Shepherding in the Shadows
Ministering in the Midst of Death
Ministers are generalists who specialize in two areas: life and death. A pastor isn't required to know everything about anything, but he is expected to know a little something about everything. This is as it should be.
God isn’t silent and His ministers mustn't be either. As an ambassador of Christ, a pastor speaks that which has been spoken. He doesn’t legislate; he communicates. Only the One who grants life can rightfully govern it. Holy Orders are marching orders, issuing from three, all-encompassing words: Jesus is Lord. When a priest speaks about the implications and applications of Christ’s lordship, he is speaking about all of life. He doesn’t have to know everything about biochemistry, fly fishing, cabinet making, or underwater basketweaving, but he must know something about them; namely, that Jesus lays claim to all things. A good pastor may not know the answer to every question that arises in life, but he knows the answer to the fundamental question of life. One Preacher summed up and concluded the whole matter with startling clarity: “Fear God and keep his commandments: for this is the whole duty of man.”
But the predominant occupation of the minister is that of dealing with death. When speaking about life, he might press you with a question as to your temporal purpose, “What are you here after?” But a thoughtful minister will press you even further with a question as to your eternal prospects, “Ah, but what about hereafter?”
This is not because the minister loves death, it is simply because he lives with it. The faithful priest has death as his constant companion. The clergy and the crypt are wedded together until the resurrection liberates them both. Wherever death is, pastors are: Waiting beside a hospital bed, sharing a couple’s bewilderment over yet another late miscarriage, reading the 23rd Psalm as the earth swallows up the casket.
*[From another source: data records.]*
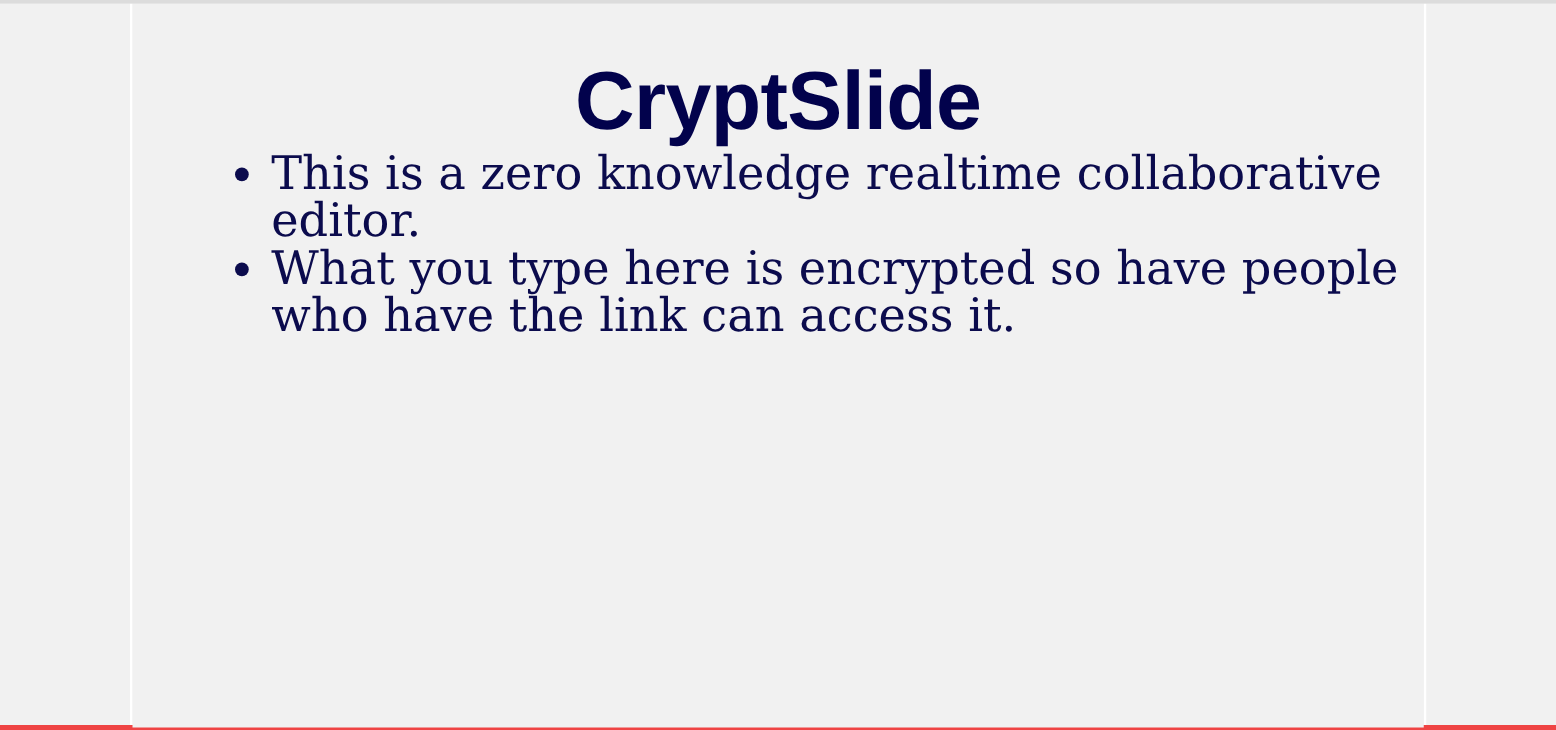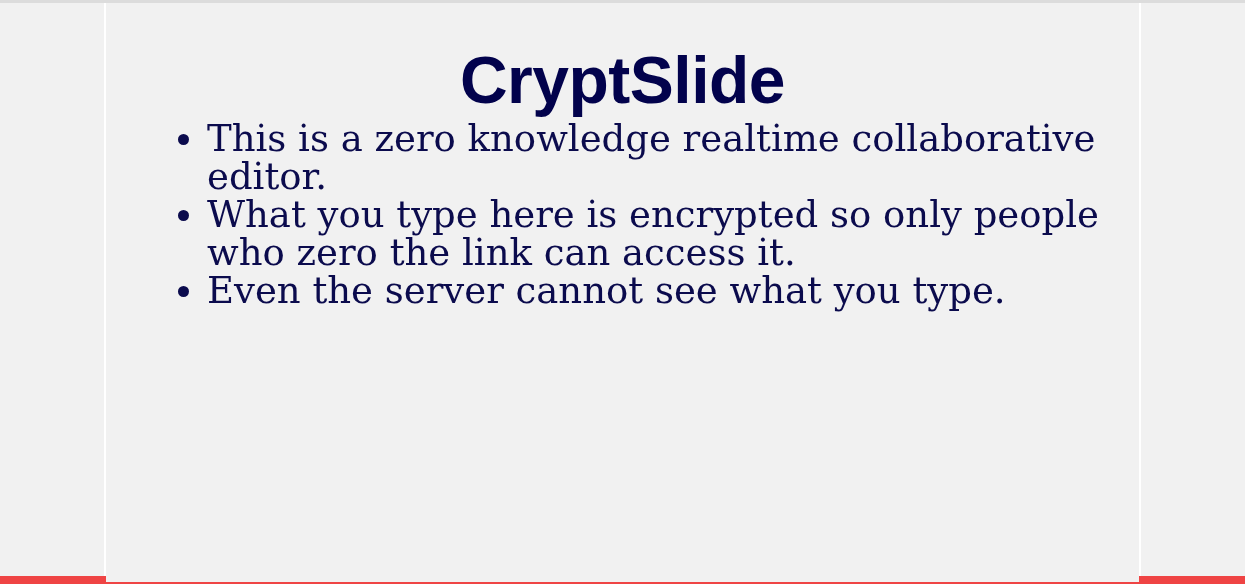"CryptSlide" #app-root { border-bottom: 8px solid #ef4444 -> 4px solid #ef4444 }
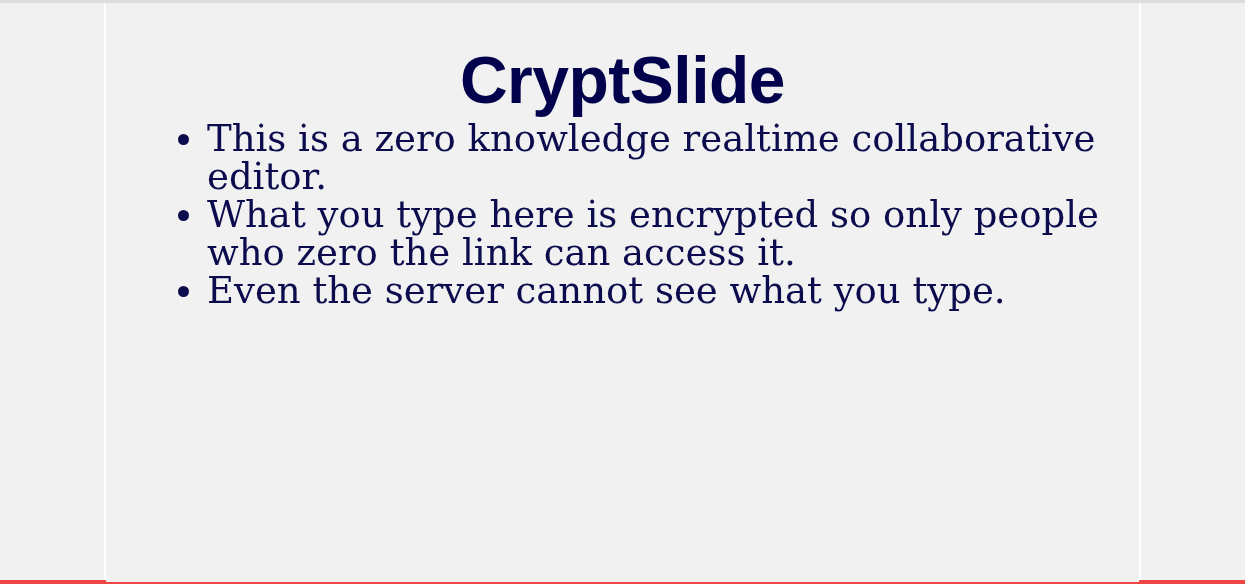"This is a zero knowledge" #slide-bullets { left: 30px -> 40px }
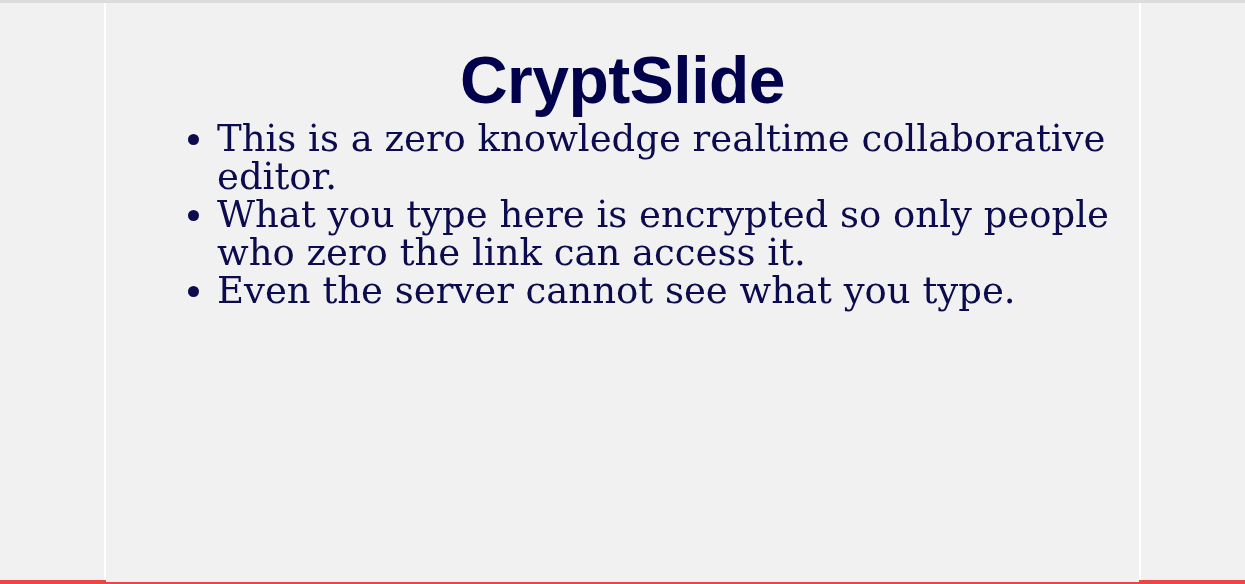"What you type here is" span.bullet-text { text: only people who zero -> have people who have }
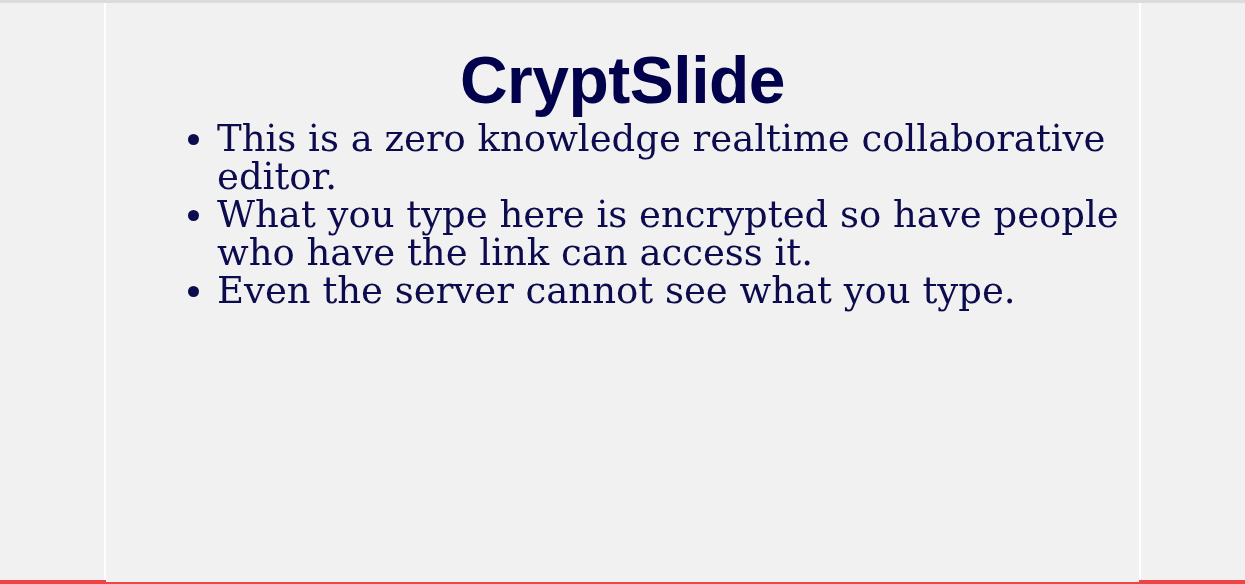"Even the server cannot see" li { html: <li> <span></span> <span>Even the server cannot see what you type.</span> </li> -> none }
But dealing with death doesn't end with the obvious. The minister sees that death is present behind the hurts and heartaches that befall his parishioners on a regular basis. As a marriage disintegrates, two who have been one split in two again, trust and love die, and it’s only a matter of time before hope too is a corpse. Stocks crash, and before they know what happened a couple on the verge of retirement finds a lifetime of prudence deleted and their golden-year dreams dead. A corporation downsizes, and a man whose identity has been bound up with his work stumbles around to find a new self to replace the one he lost. A child’s apostasy wounds more deeply than death—it is but the living preview of the second death.
Every crisis is, in some way, a coffin. Every hard-knock is a death blow. Ministers are wherever death is, and in our world death is ubiquitous. To coin a phrase, “in the midst of life, we are in death.”
In all these circumstances, the preacher brings a word of life. To be a real gospel, good news for a world of death, that word has to be a promise of life on the far side of death — or, more properly, the promise of life through death. A message of life that skirts around the edge of the grave is not the gospel of Jesus. Any gospel that bypasses a bloody cross and a borrowed tomb isn't adequate for either life or death. The word we speak is the good news that the Father of Jesus is faithful even to the grave, and yet again faithful after it.
There is much talk these days about a “cruciform ministry.” That is, pastoral ministry should be cross-shaped as well as cross-centered. I think this is a necessary point that needs to be made. But we must go further to say that pastoral ministry has a Eucharistic shape: We offer the Bread of life, but only after the bread is broken, after the blood is poured. The Bread of life is the bread that proclaims the Lord’s death until He comes. And so must those who hold out the bread.
At the beginning of Matthew’s passion narrative, a woman pours oil over Jesus’ head (26:7). It is an anointing, acclaiming Jesus as Israel’s true King and Priest, but Jesus says that this anointing is in preparation for His burial. Jesus is ordained for the grave, anointed to pass through death and out the other end. In the economy of heaven, this is how kings are crowned. Life and death come through the great reversal—death to life.
Brethren, this is the great privilege of pastoral ministry. You are called to follow Jesus into the tombs that litter our world in order to announce the triumph of life. The next time that you find yourself walking the sad mile to one of life’s graveyards, remember that Christ had already been this way before you, and He still walks with you. That noise you hear is the sound of keys jingling in His hand.